The Caterpillar solvation energy calculation is based on the work of Coluzza et al (see this paper).
The ProtoSyn's modifications introduce a significant degree of complexity, futher explained bellow. In sum, the calculation takes 2 steps: the 1. Burial degree calculation and the 2. Hydrophobicity weight calculation.
1. Burial degree calculation
In this step, a given algorithm loops over all the residues (selecting a given atom for distance matrix calculation) and identifies the burial degree of each residue (this step can be parametrized by (1) the burial degree algorithm, (2) the identification curve, (3) the selection atom, (4) the rmax cut-off and (5) slope control sc. These settings are further explained bellow).

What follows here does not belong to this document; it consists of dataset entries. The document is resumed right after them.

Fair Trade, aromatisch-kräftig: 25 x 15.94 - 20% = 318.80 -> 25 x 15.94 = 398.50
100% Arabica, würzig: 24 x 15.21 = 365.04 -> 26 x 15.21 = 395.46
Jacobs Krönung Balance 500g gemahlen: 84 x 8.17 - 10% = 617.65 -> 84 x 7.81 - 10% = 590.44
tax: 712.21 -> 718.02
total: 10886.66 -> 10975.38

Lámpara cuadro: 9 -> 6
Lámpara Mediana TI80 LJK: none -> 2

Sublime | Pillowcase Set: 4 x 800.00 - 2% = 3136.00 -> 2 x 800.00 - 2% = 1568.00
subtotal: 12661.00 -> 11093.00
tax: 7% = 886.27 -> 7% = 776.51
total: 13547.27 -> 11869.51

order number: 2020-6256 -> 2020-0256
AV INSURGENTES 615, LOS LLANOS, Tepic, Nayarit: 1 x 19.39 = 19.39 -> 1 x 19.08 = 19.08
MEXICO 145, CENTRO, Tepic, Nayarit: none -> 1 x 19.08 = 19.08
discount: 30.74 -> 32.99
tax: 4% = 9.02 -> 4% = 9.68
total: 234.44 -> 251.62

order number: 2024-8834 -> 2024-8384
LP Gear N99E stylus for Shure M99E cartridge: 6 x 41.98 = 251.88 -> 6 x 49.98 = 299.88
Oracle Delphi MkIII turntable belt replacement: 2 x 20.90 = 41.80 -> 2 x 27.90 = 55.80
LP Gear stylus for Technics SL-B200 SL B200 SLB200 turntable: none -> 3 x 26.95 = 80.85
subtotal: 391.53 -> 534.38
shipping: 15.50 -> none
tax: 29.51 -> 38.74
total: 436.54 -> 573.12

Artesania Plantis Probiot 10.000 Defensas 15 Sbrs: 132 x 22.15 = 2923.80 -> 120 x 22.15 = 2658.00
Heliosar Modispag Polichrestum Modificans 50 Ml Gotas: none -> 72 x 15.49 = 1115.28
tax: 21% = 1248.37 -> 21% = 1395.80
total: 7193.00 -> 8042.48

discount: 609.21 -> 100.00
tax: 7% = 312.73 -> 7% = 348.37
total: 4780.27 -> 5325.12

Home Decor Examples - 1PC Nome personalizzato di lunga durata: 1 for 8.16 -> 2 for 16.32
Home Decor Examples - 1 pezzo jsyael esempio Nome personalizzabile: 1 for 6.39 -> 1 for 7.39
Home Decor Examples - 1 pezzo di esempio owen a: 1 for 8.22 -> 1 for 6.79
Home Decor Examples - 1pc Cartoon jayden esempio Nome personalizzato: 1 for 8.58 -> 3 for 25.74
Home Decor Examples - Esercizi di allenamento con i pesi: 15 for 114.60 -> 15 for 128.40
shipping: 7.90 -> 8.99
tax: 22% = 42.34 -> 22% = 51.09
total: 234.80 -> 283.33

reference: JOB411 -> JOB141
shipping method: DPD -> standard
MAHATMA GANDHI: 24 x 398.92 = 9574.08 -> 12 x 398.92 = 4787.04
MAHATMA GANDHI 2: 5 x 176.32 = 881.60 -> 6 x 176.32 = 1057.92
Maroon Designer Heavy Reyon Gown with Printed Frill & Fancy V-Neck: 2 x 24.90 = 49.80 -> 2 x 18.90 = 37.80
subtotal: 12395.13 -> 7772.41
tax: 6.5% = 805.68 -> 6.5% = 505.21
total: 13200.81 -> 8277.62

1.1 Burial degree algorithm
ProtoSyn offers 2 different burial degree identification algorithms, the Neighbour Count (NC) and Neighbour Vector (NV) (as explained further in this paper). In comparison to eachother, NC algorithms only take into consideration the number of selected atoms within a defined rmax
range, while NV algorithms also take into consideration the orientation of neighbouring residues to defined the burial degree. As such, in general, NV algorithms are more precise, while carrying an additional performance weight.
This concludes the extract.